■ **The problem**
Pictures aside, can you reproduce the records word for word?

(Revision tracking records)
#####

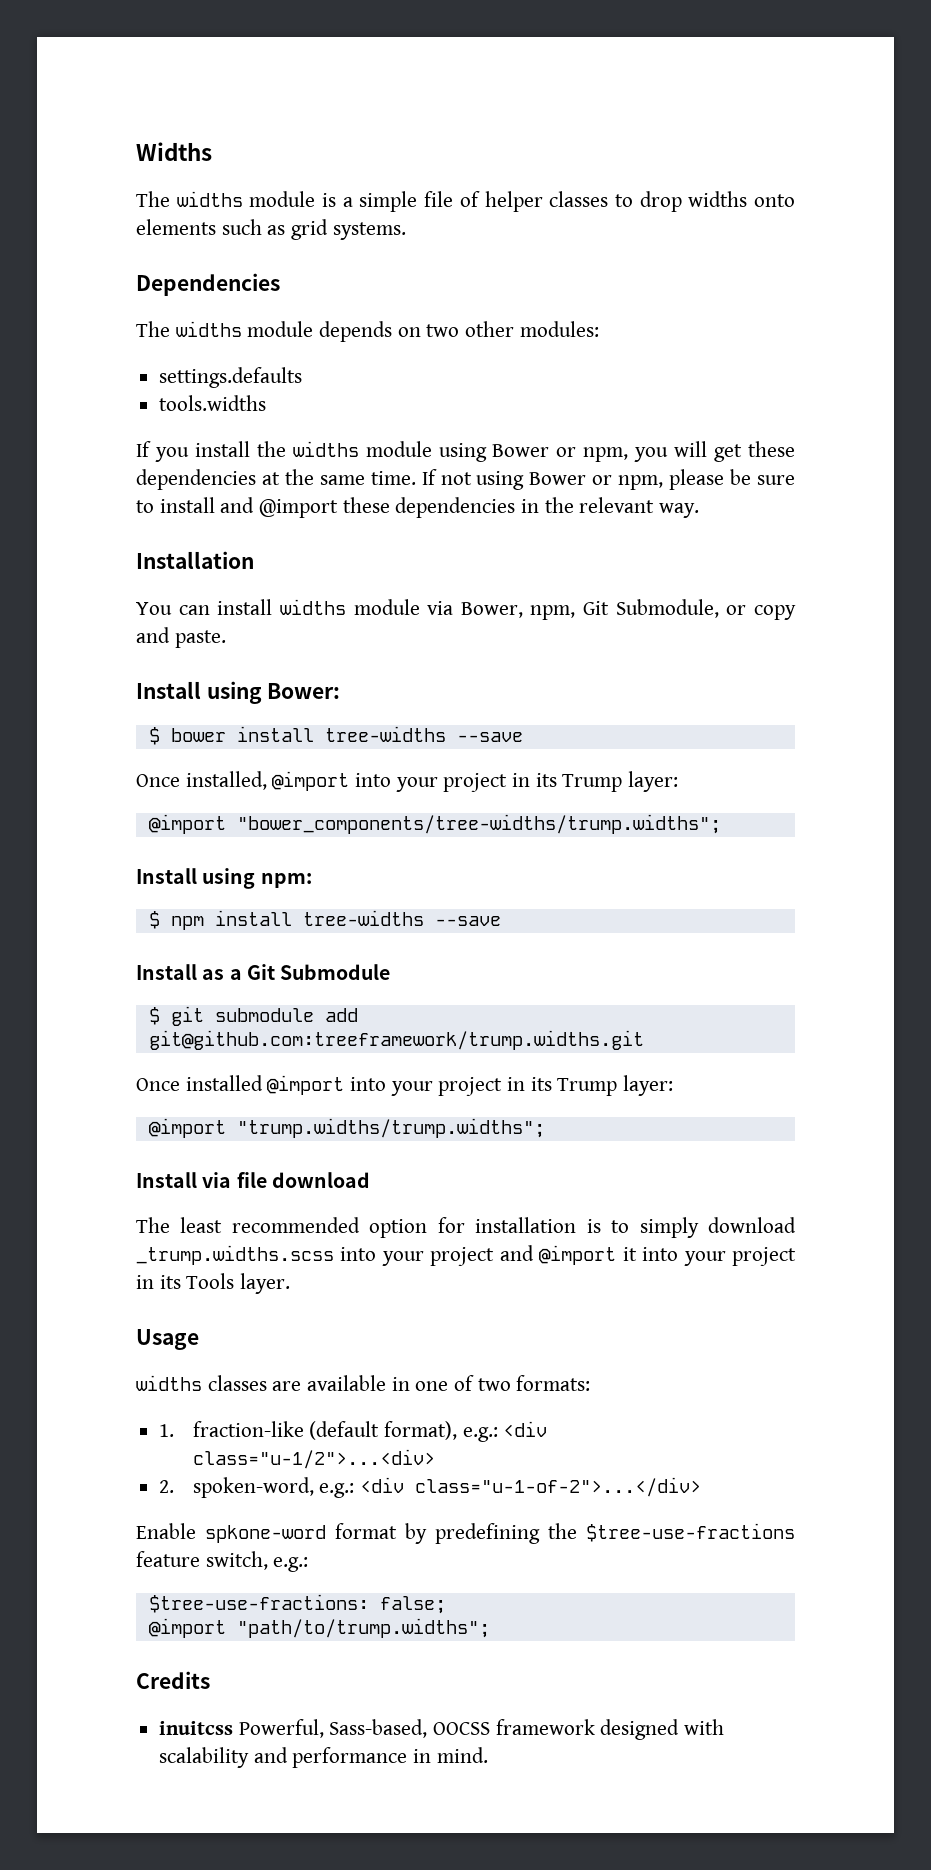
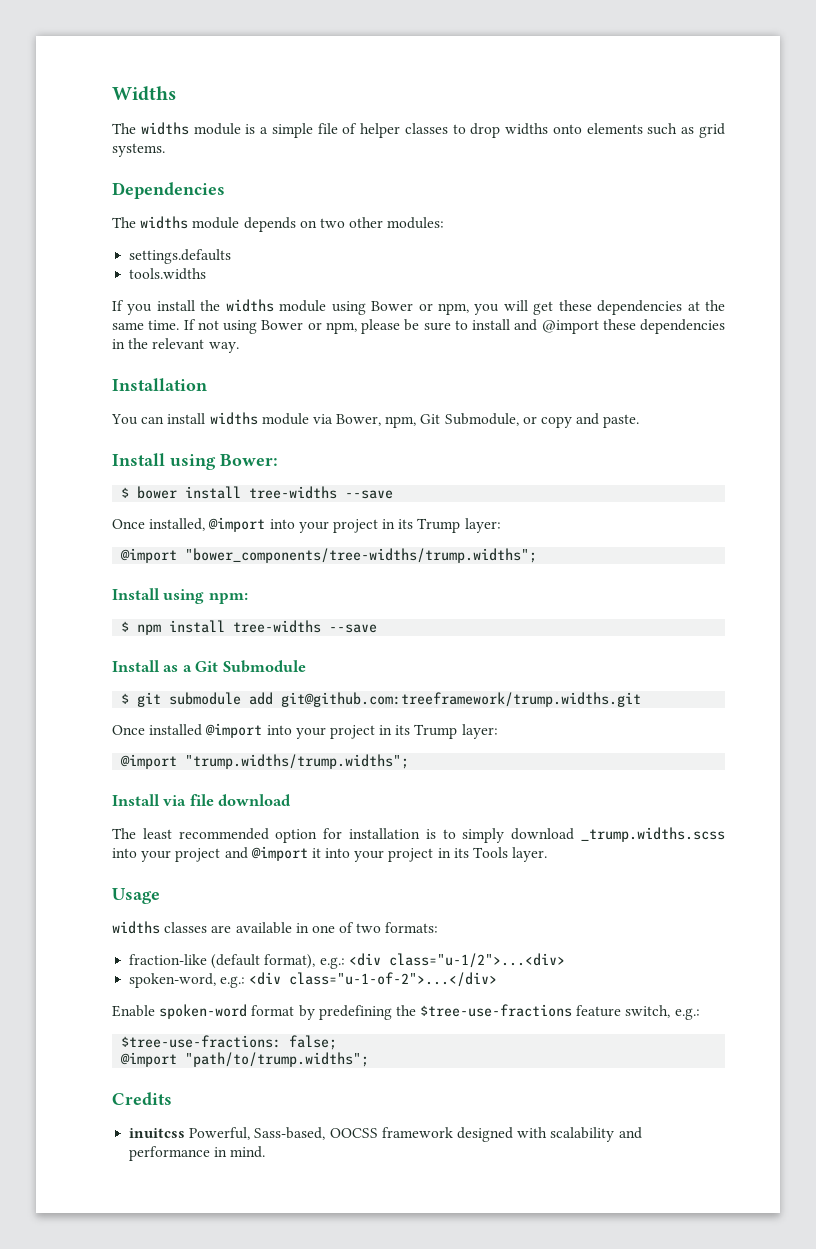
- 1. fraction-like (default format), e.g.: <div class="u-1/2">...<div>
+ fraction-like (default format), e.g.: <div class="u-1/2">...<div>
- 2. spoken-word, e.g.: <div class="u-1-of-2">...</div>
+ spoken-word, e.g.: <div class="u-1-of-2">...</div>
- Enable spkone-word format by predefining the $tree-use-fractions feature switch, e.g.:
+ Enable spoken-word format by predefining the $tree-use-fractions feature switch, e.g.:

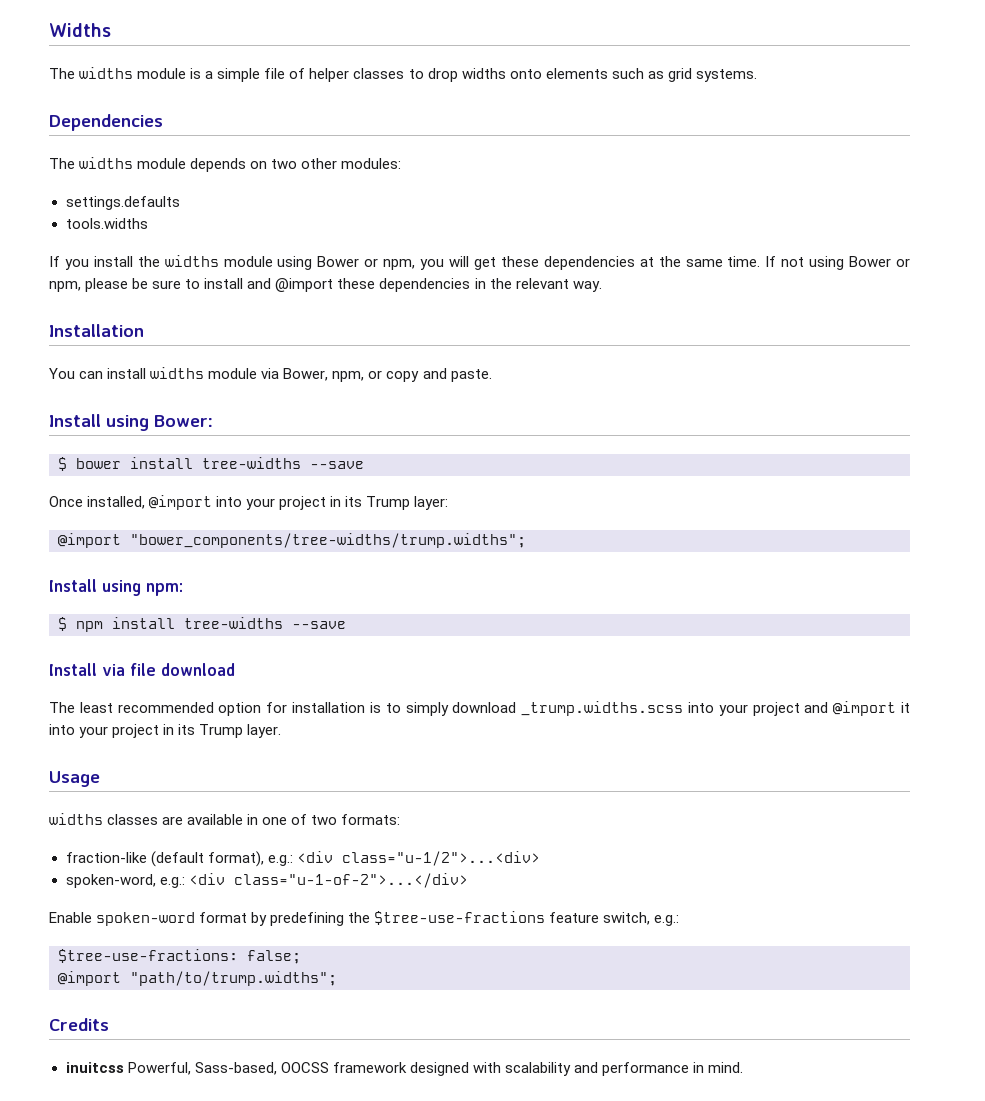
- You can install widths module via Bower, npm, Git Submodule, or copy and paste.
+ You can install widths module via Bower, npm, or copy and paste.
- Install as a Git Submodule
- $ git submodule add git@github.com:treeframework/trump.widths.git
- Once installed @import into your project in its Trump layer:
- @import "trump.widths/trump.widths";
- The least recommended option for installation is to simply download _trump.widths.scss into your project and @import it into your project in its Tools layer.
+ The least recommended option for installation is to simply download _trump.widths.scss into your project and @import it into your project in its Trump layer.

#####

■ **Output for this task**
- 1. fraction-like (default format), e.g.: <div class="u-1/2">...<div>
+ fraction-like (default format), e.g.: <div class="u-1/2">...<div>
- 2. spoken-word, e.g.: <div class="u-1-of-2">...</div>
+ spoken-word, e.g.: <div class="u-1-of-2">...</div>
- Enable spkone-word format by predefining the $tree-use-fractions feature switch, e.g.:
+ Enable spoken-word format by predefining the $tree-use-fractions feature switch, e.g.:

- You can install widths module via Bower, npm, Git Submodule, or copy and paste.
+ You can install widths module via Bower, npm, or copy and paste.
- Install as a Git Submodule
- $ git submodule add git@github.com:treeframework/trump.widths.git
- Once installed @import into your project in its Trump layer:
- @import "trump.widths/trump.widths";
- The least recommended option for installation is to simply download _trump.widths.scss into your project and @import it into your project in its Tools layer.
+ The least recommended option for installation is to simply download _trump.widths.scss into your project and @import it into your project in its Trump layer.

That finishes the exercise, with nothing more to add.